There will be, in the wake of the national EAS test, much analysis and many high-level hearings. EAS procedures will be reviewed and countless reports will be written. Every EAS participant in the country has already been required, under pain of fine or other penalty, to file three separate reports with the FCC on this week’s test. No one in the business believes that we’re done filing reports.

In the end, there will be some grand pronouncement regarding major changes to EAS and possibly a call to scrap it entirely in favor of a new, even more grandly designed system that will nonetheless be technologically ancient by the time it is fully implemented.

If you’re a fan of big government, this week’s botched EAS test should give you pause. Because big government, given the fairly straightforward task of distributing a 30-second audio message, couldn’t get it done,

If you need a clear object lesson on the pitfalls of trusting in grand, government-created schemes handed down from Olympian heights, the national EAS test should serve nicely.

I’m guessing that this week’s EAS test involved fewer than 15,000 separate physical locations in the entire country. According to the design of the system, which cost hundreds of millions to finalize and implement, it should have gone smoothly.

But it didn’t.
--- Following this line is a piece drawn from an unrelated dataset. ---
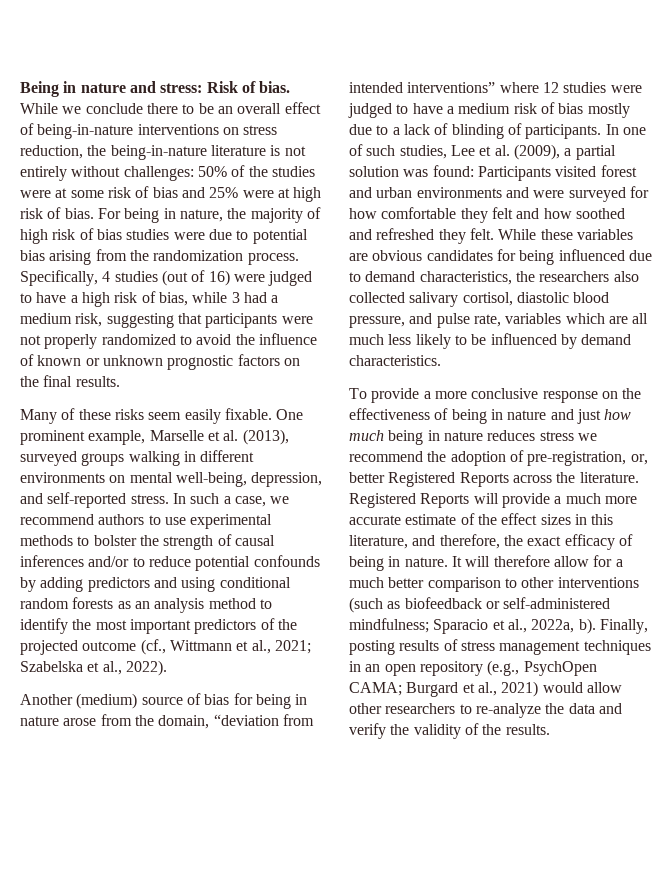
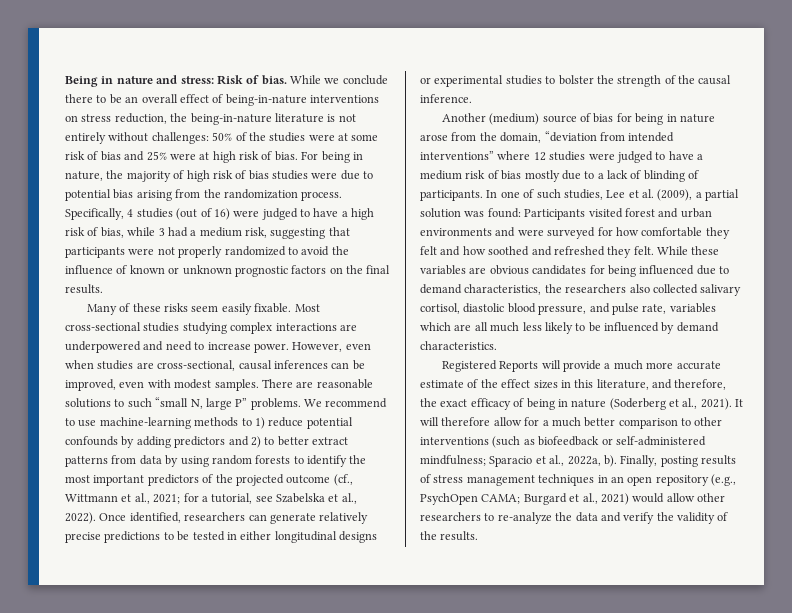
- One prominent example, Marselle et al. (2013), surveyed groups walking in different environments on mental well-being, depression, and self-reported stress. In such a case, we recommend authors to use experimental methods to bolster the strength of causal inferences and/or to reduce potential confounds by adding predictors and using conditional random forests as an analysis method to identify the most important predictors of the projected outcome (cf., Wittmann et al., 2021; Szabelska et al., 2022).
+ Most cross-sectional studies studying complex interactions are underpowered and need to increase power. However, even when studies are cross-sectional, causal inferences can be improved, even with modest samples. There are reasonable solutions to such “small N, large P” problems. We recommend to use machine-learning methods to 1) reduce potential confounds by adding predictors and 2) to better extract patterns from data by using random forests to identify the most important predictors of the projected outcome (cf., Wittmann et al., 2021; for a tutorial, see Szabelska et al., 2022). Once identified, researchers can generate relatively precise predictions to be tested in either longitudinal designs or experimental studies to bolster the strength of the causal inference.
- To provide a more conclusive response on the effectiveness of being in nature and just how much being in nature reduces stress we recommend the adoption of pre-registration, or, better Registered Reports across the literature. Registered Reports will provide a much more accurate estimate of the effect sizes in this literature, and therefore, the exact efficacy of being in nature.
+ Registered Reports will provide a much more accurate estimate of the effect sizes in this literature, and therefore, the exact efficacy of being in nature (Soderberg et al., 2021).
And many of us in the broadcasting industry aren’t surprised.

That should concern you with respect to other grand government schemes, say, Obamacare for example, which will be disseminated through millions of locations involving tens of millions of transactions every month.

The federal government, in which so many place so much faith, couldn’t disseminate a simple 30 second message over a network that has been in place for 15 years.

Why would anyone trust such a sclerotic behemoth with anything as important as one’s health and one’s retirement?

Paul Gleiser

Paul L. Gleiser is president of ATW Media, LLC, licensee of radio stations KTBB 97.5 FM/AM600, 92.1 The TEAM FM in Tyler-Longview, Texas.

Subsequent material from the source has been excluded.